### PROBLEM
Locate each line in the records containing "Jefa". Copy it.

[Content revision data]
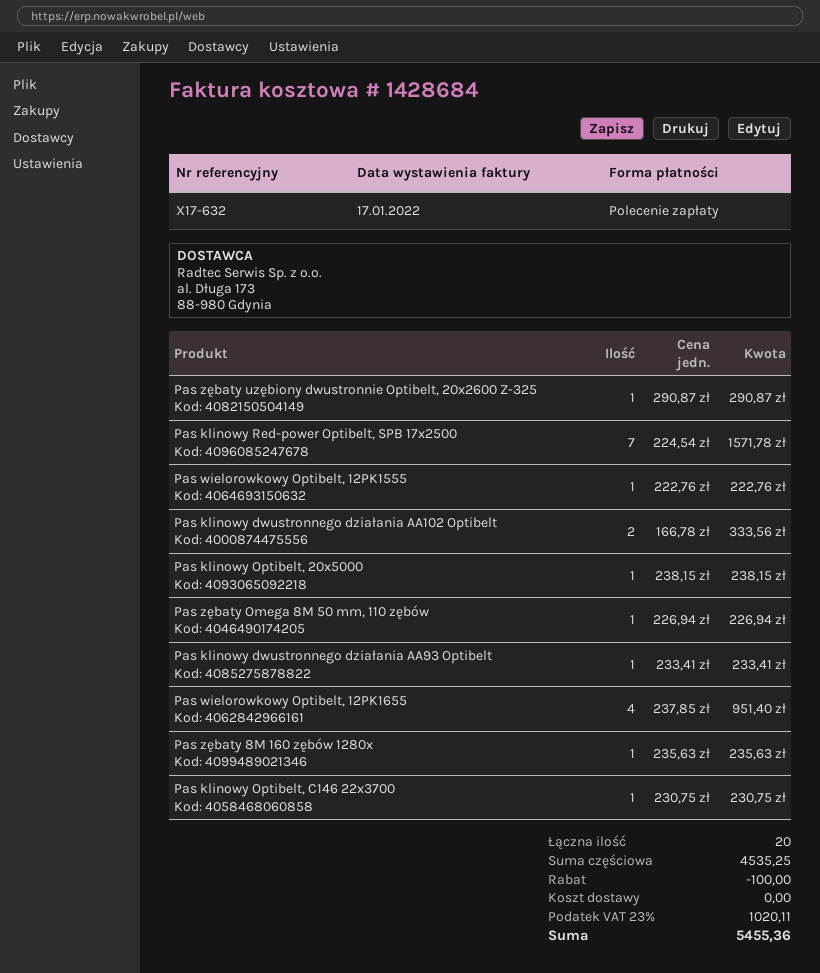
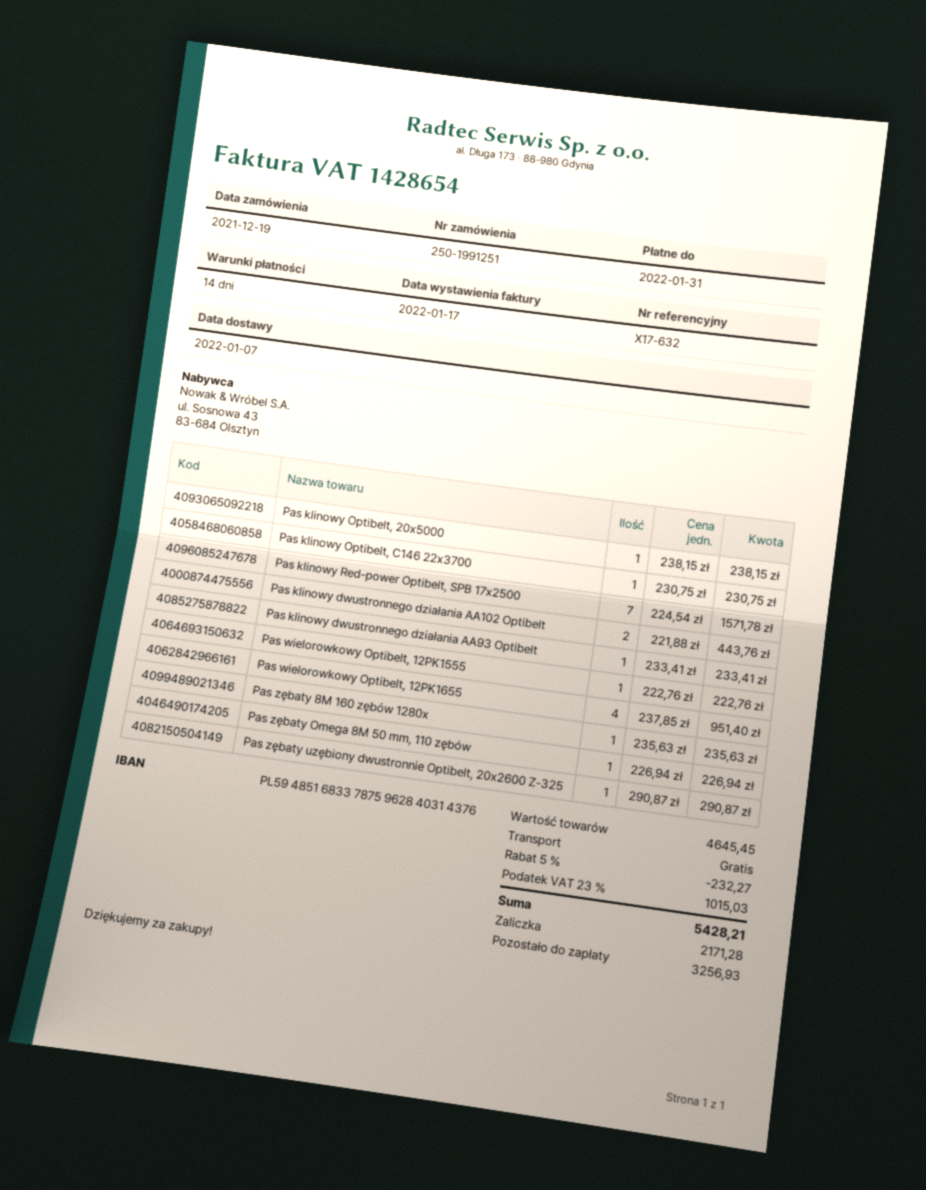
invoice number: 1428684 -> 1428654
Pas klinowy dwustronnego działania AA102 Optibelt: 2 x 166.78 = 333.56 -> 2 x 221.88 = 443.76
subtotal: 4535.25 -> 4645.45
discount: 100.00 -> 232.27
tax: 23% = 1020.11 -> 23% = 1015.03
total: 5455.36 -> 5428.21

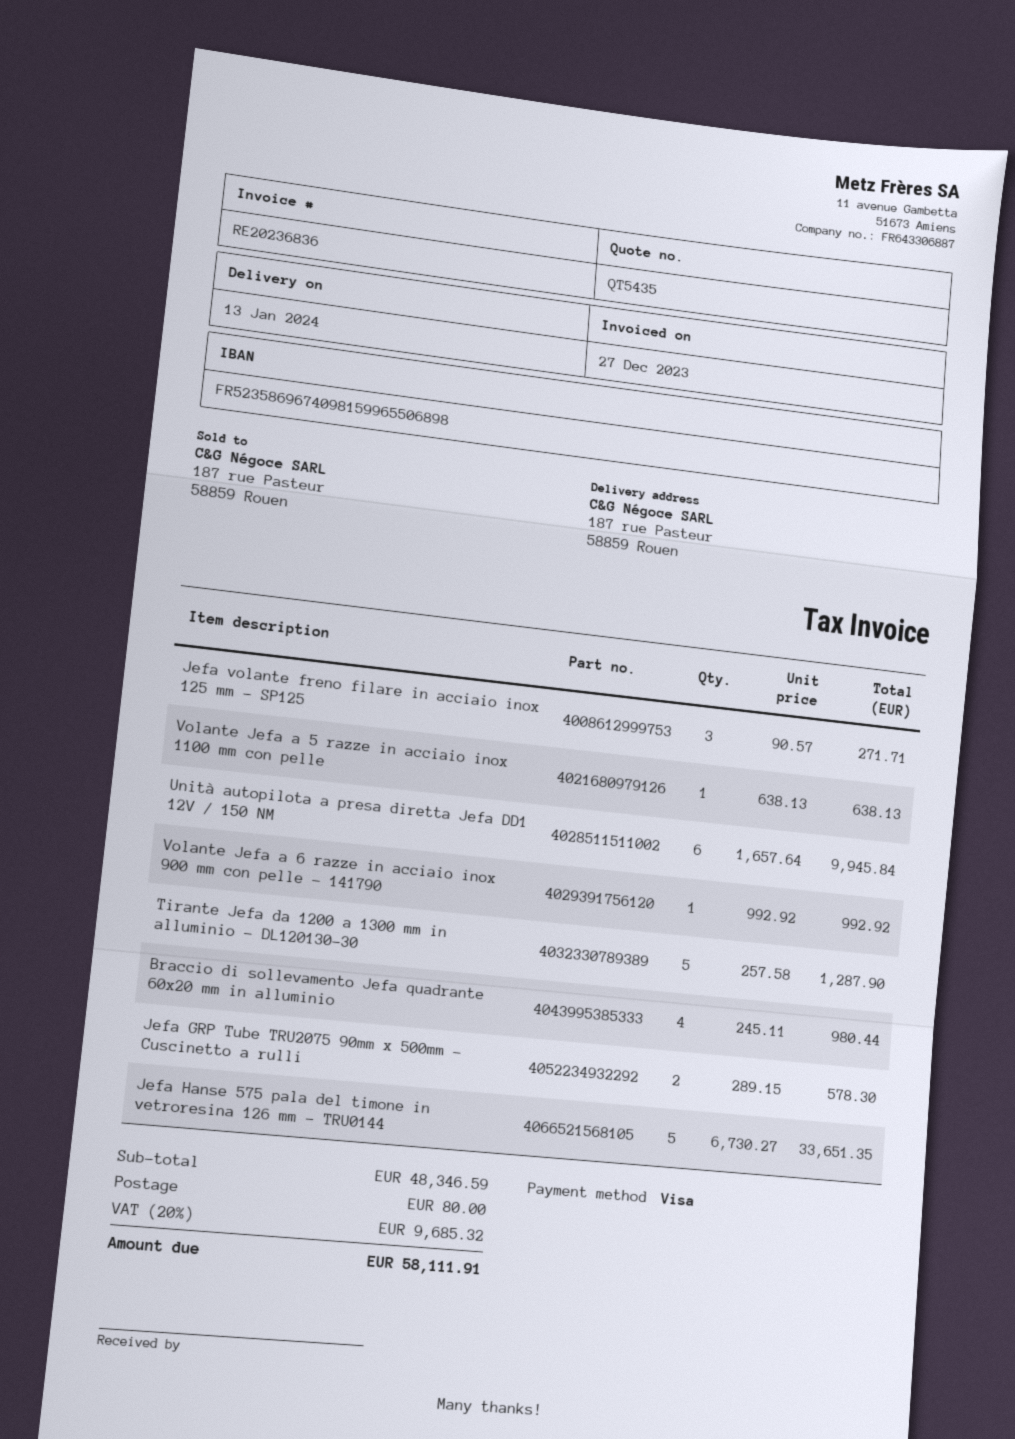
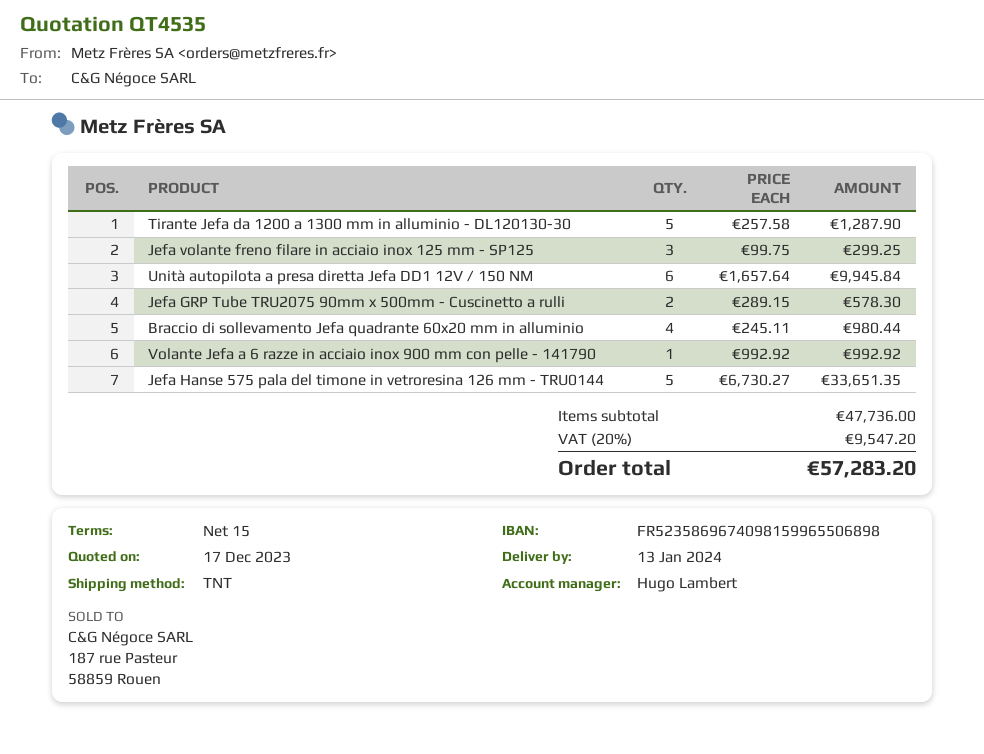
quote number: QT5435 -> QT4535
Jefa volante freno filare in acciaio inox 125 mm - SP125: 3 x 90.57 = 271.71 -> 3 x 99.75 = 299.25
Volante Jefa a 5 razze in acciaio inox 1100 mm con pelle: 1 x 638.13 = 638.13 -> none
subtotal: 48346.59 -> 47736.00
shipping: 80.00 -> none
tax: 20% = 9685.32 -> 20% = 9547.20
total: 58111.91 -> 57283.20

### RESPONSE FOR THIS EXERCISE
Jefa volante freno filare in acciaio inox 125 mm - SP125: 3 x 90.57 = 271.71 -> 3 x 99.75 = 299.25
Volante Jefa a 5 razze in acciaio inox 1100 mm con pelle: 1 x 638.13 = 638.13 -> none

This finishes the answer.